Ok so first the Leaf starts out at $29,999ish so even with dealer fees, no tax break/credit, and addition state tax and registration your number is way off by at least $6000. Even loaded with the Tech package it's $38K (I rounded up) and add $1000 for addition imaginary fees. Are you saying that your state gives no EV incentives AND charges $3,000+ in taxes on a $38K vehicle?

And spare me the EPA sucks big govt crap... If it weren't for people like you our tax dollars would not be wasted sending bottled water to Flint via FEMA.

Remember when the Prius came out in 06-ish and every one was amazed by 52 mpg? That same year the non-hybrid, naturally aspirated Yaris also 48-50 mpg and almost no one noticed.

The ability to better gas mileage is here companies choose to do it to save money or execs make back room deals with the fuel industry to suppress technology.

Turbos can be tuned for torque, horse power, or to save fuel. You can also tune a turbo to increase torque and HP to allow a V6 to perform like a V8 the by saving fuel via a smaller lighter engine. (see Ford and ECOboost)

Electric superchargers, hybrid tech, electric motor take off assist, etc, etc, etc could all increase current cars 10-20 mpg (depending on weight and vehicle type). If the government doesn't step in and say "less pollution" who is going to force it?

A recent poll of F-150 owners said gas mileage was the 27th most important feature on a new truck. With that attitude we would still have asbestos factories all over America...

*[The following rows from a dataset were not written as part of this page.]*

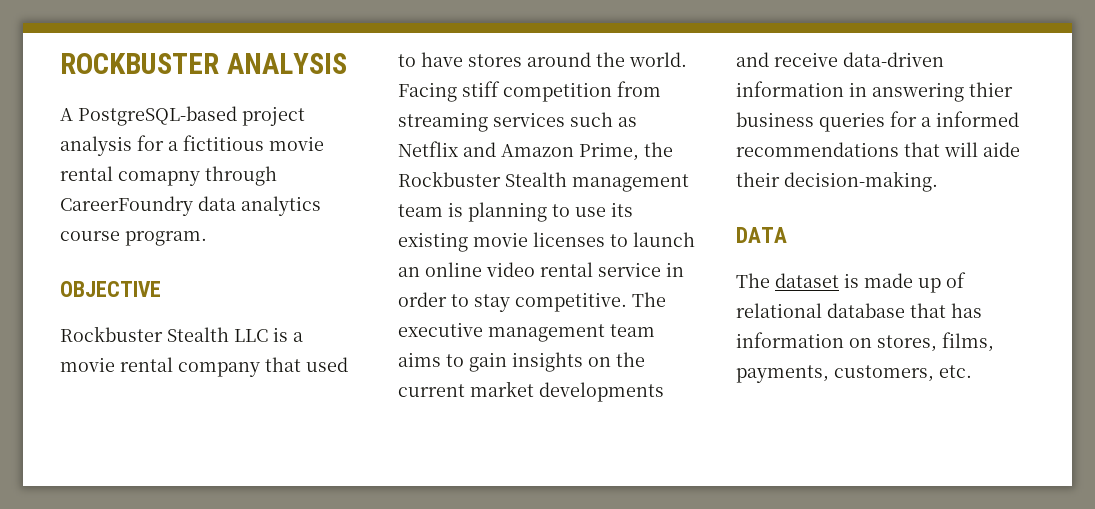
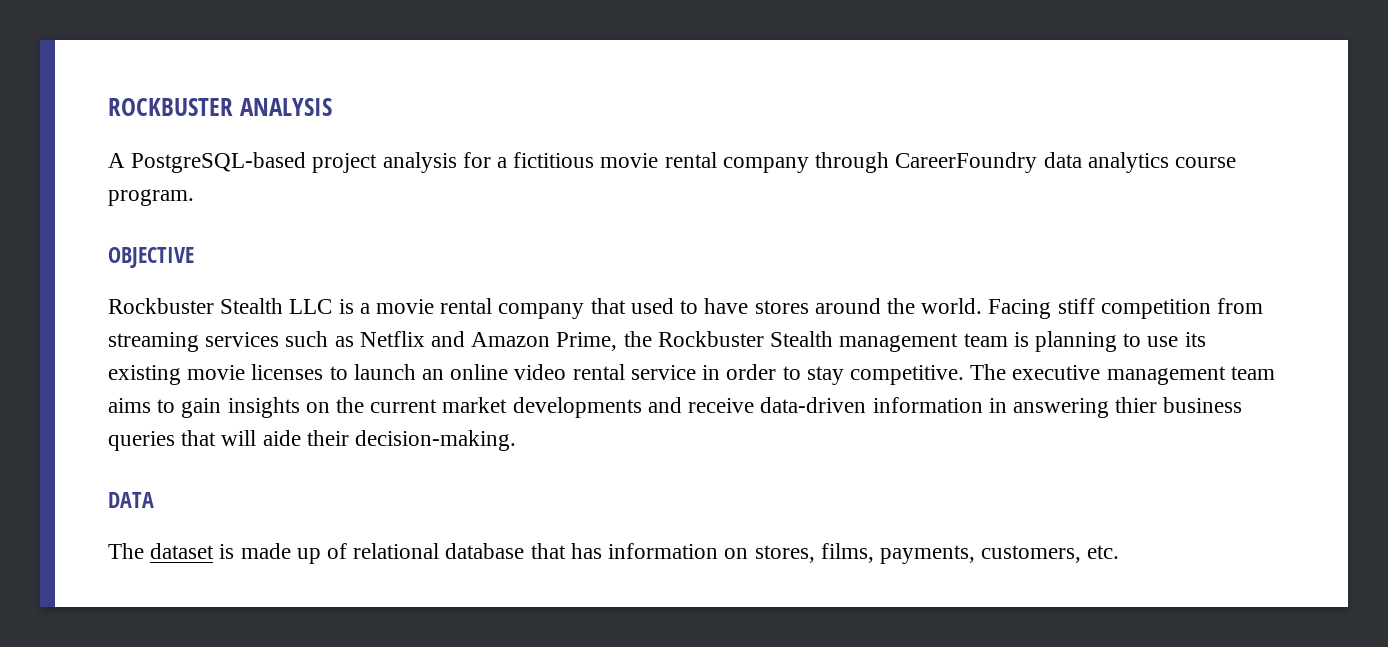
- A PostgreSQL-based project analysis for a fictitious movie rental comapny through CareerFoundry data analytics course program.
+ A PostgreSQL-based project analysis for a fictitious movie rental company through CareerFoundry data analytics course program.
- The executive management team aims to gain insights on the current market developments and receive data-driven information in answering thier business queries for a informed recommendations that will aide their decision-making.
+ The executive management team aims to gain insights on the current market developments and receive data-driven information in answering thier business queries that will aide their decision-making.

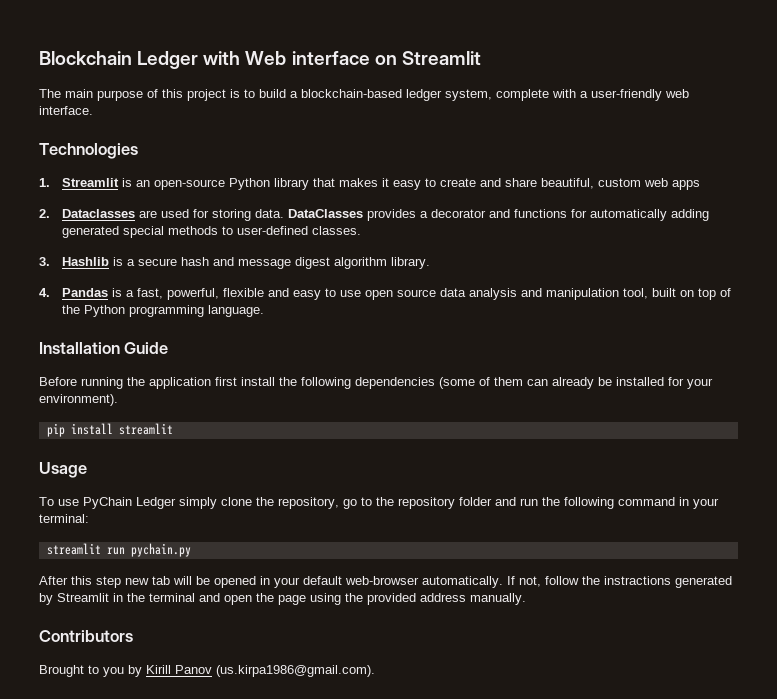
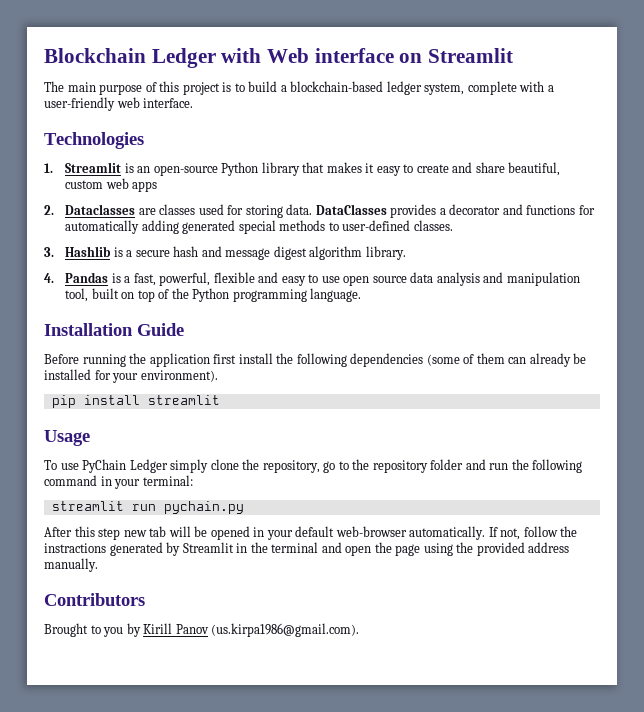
- 2. Dataclasses are used for storing data.
+ 2. Dataclasses are classes used for storing data.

People are dumb and corporations are greedy. I like freedom but sometimes I need the government to go after thieves (police) and other times I need them to say don't use lead pipes and asbestos in that new home (EPA).


----------



## SurgeMasterMN (Sep 10, 2016)

FormerTaxiDriver said:


> The latest addition to Volkswagen's I.D. lineup of futuristic concept cars won't just be some far-flung futuristic design piece meant to poke at what a fully-autonomous car should look like. Today at the Geneva Motor Show, the company announced that it also plans to release a production version of the I.D. Vizzion, too. The all-electric Vizzion will hit the road "by 2022 at the latest," VW says, and unlike the concept version that was originally teased last month, it _will_ come with a steering wheel and pedals.
> 
> VW still claims that, like the concept, the production car will be able to reach over 400 miles on a single charge thanks to a battery pack that, at 111kWh, is bigger than anything Tesla currently offers. A 75kW motor will power the front wheels, while a 150kW motor will power the rear, which should give this all-wheel-drive sedan about 300 horsepower.
> 
> ...


It will be exciting to see there new Electric Vehicles hitting the market in little under 3 years. It may be worth looking into for Rideshare if it still exists then.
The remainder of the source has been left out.